● **The task**: An image-free, exact copy of the records below is required.

● **Source material**:
____________________

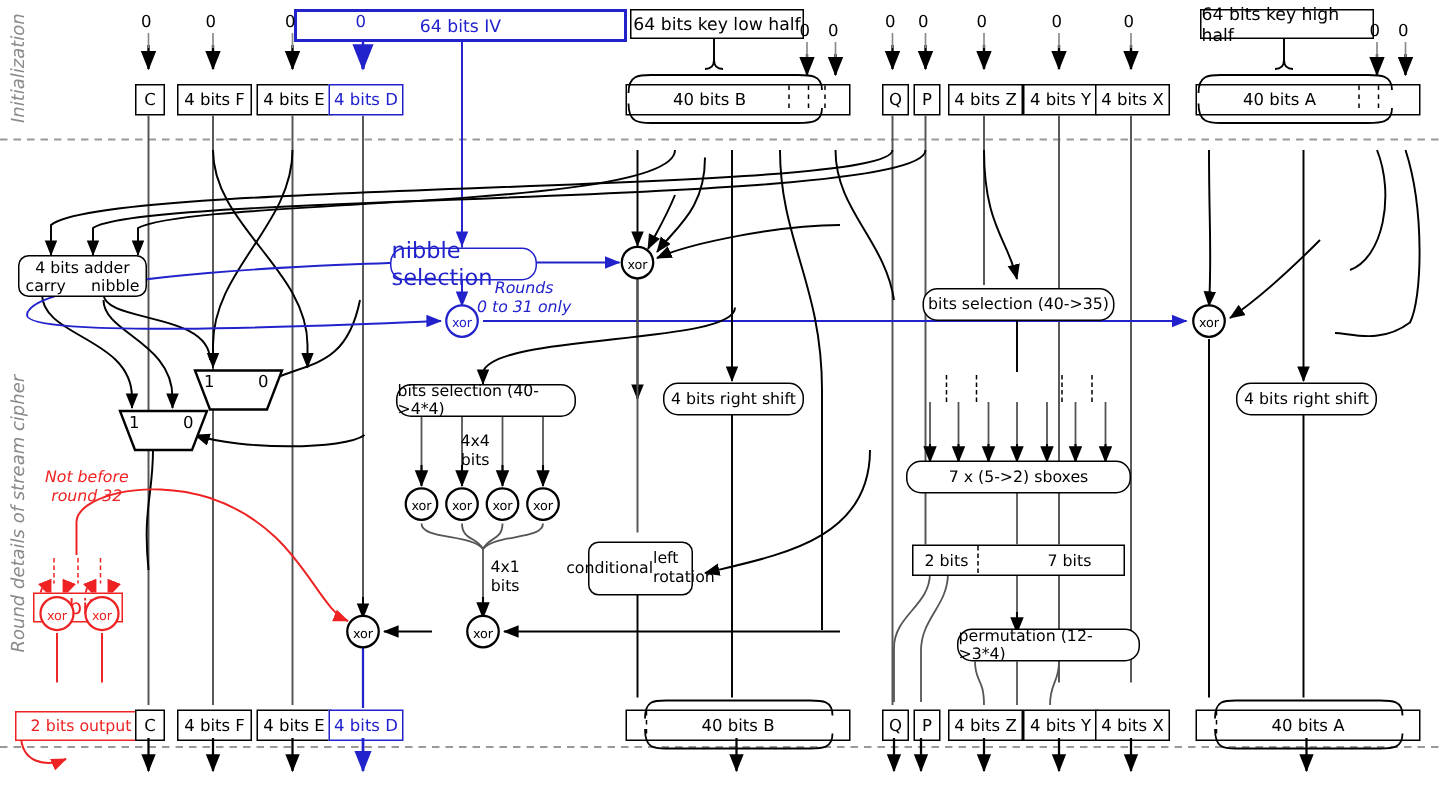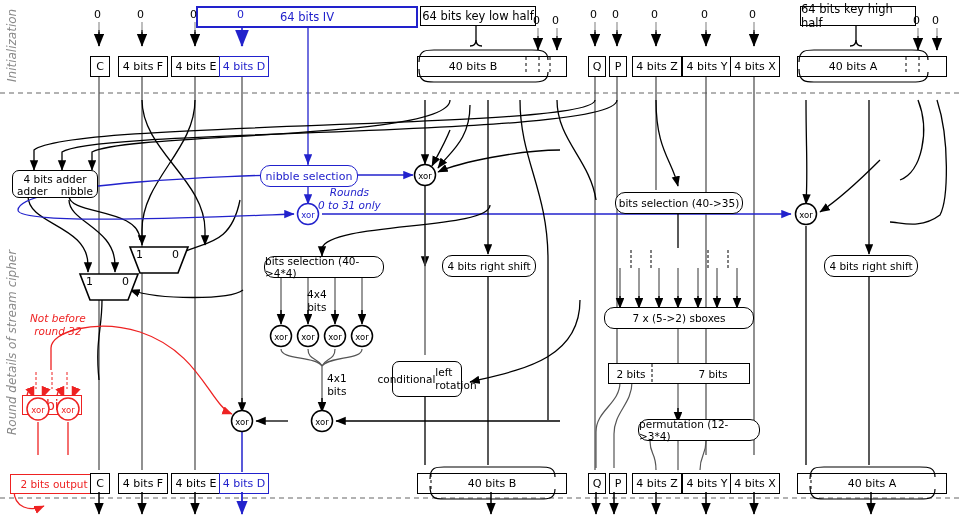--- a/index.html
+++ b/index.html
@@ -354,7 +354,7 @@
 
 <div style="position:absolute;left:10px;top:474px;width:86px;height:18px;border:1.6px solid #ee2222;background:#fff;display:flex;align-items:center;justify-content:center;font-size:10.5px;color:#ee2222;">2 bits output</div>
 
-<div style="position:absolute;left:260px;top:165px;width:96px;height:20px;border:1.6px solid #2222cc;border-radius:10px;background:#fff;display:flex;align-items:center;justify-content:center;font-size:11px;color:#2222cc;">nibble selection</div>
+<div style="position:absolute;left:260px;top:165px;width:96px;height:20px;border:1.6px solid #2222cc;border-radius:10px;background:#fff;display:flex;align-items:center;justify-content:center;font-size:15px;color:#2222cc;">nibble selection</div>
 
 <div style="position:absolute;left:318px;top:186px;font-size:10.5px;font-style:italic;color:#2222cc;line-height:1.25;text-align:center;">
   <div>Rounds</div>

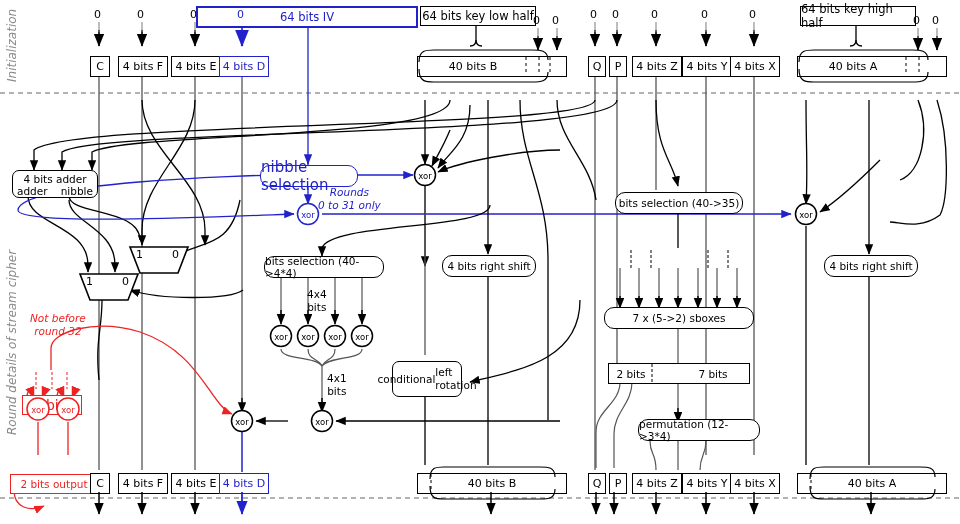--- a/index.html
+++ b/index.html
@@ -316,7 +316,7 @@
 <div style="position:absolute;left:12px;top:170px;width:86px;height:28px;border:1.6px solid #000;border-radius:7px;background:#fff;font-size:10.5px;text-align:center;line-height:1.15;padding-top:2px;box-sizing:border-box;">
   <div>4 bits adder</div>
   <div style="display:flex;justify-content:space-between;padding:0 4px;">
-    <span>adder</span>
+    <span>carry</span>
     <span>nibble</span>
   </div>
 </div>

____________________

● **Your solution**:
--- a/index.html
+++ b/index.html
@@ -354,7 +354,7 @@
 
 <div style="position:absolute;left:10px;top:474px;width:86px;height:18px;border:1.6px solid #ee2222;background:#fff;display:flex;align-items:center;justify-content:center;font-size:10.5px;color:#ee2222;">2 bits output</div>
 
-<div style="position:absolute;left:260px;top:165px;width:96px;height:20px;border:1.6px solid #2222cc;border-radius:10px;background:#fff;display:flex;align-items:center;justify-content:center;font-size:11px;color:#2222cc;">nibble selection</div>
+<div style="position:absolute;left:260px;top:165px;width:96px;height:20px;border:1.6px solid #2222cc;border-radius:10px;background:#fff;display:flex;align-items:center;justify-content:center;font-size:15px;color:#2222cc;">nibble selection</div>
 
 <div style="position:absolute;left:318px;top:186px;font-size:10.5px;font-style:italic;color:#2222cc;line-height:1.25;text-align:center;">
   <div>Rounds</div>

--- a/index.html
+++ b/index.html
@@ -316,7 +316,7 @@
 <div style="position:absolute;left:12px;top:170px;width:86px;height:28px;border:1.6px solid #000;border-radius:7px;background:#fff;font-size:10.5px;text-align:center;line-height:1.15;padding-top:2px;box-sizing:border-box;">
   <div>4 bits adder</div>
   <div style="display:flex;justify-content:space-between;padding:0 4px;">
-    <span>adder</span>
+    <span>carry</span>
     <span>nibble</span>
   </div>
 </div>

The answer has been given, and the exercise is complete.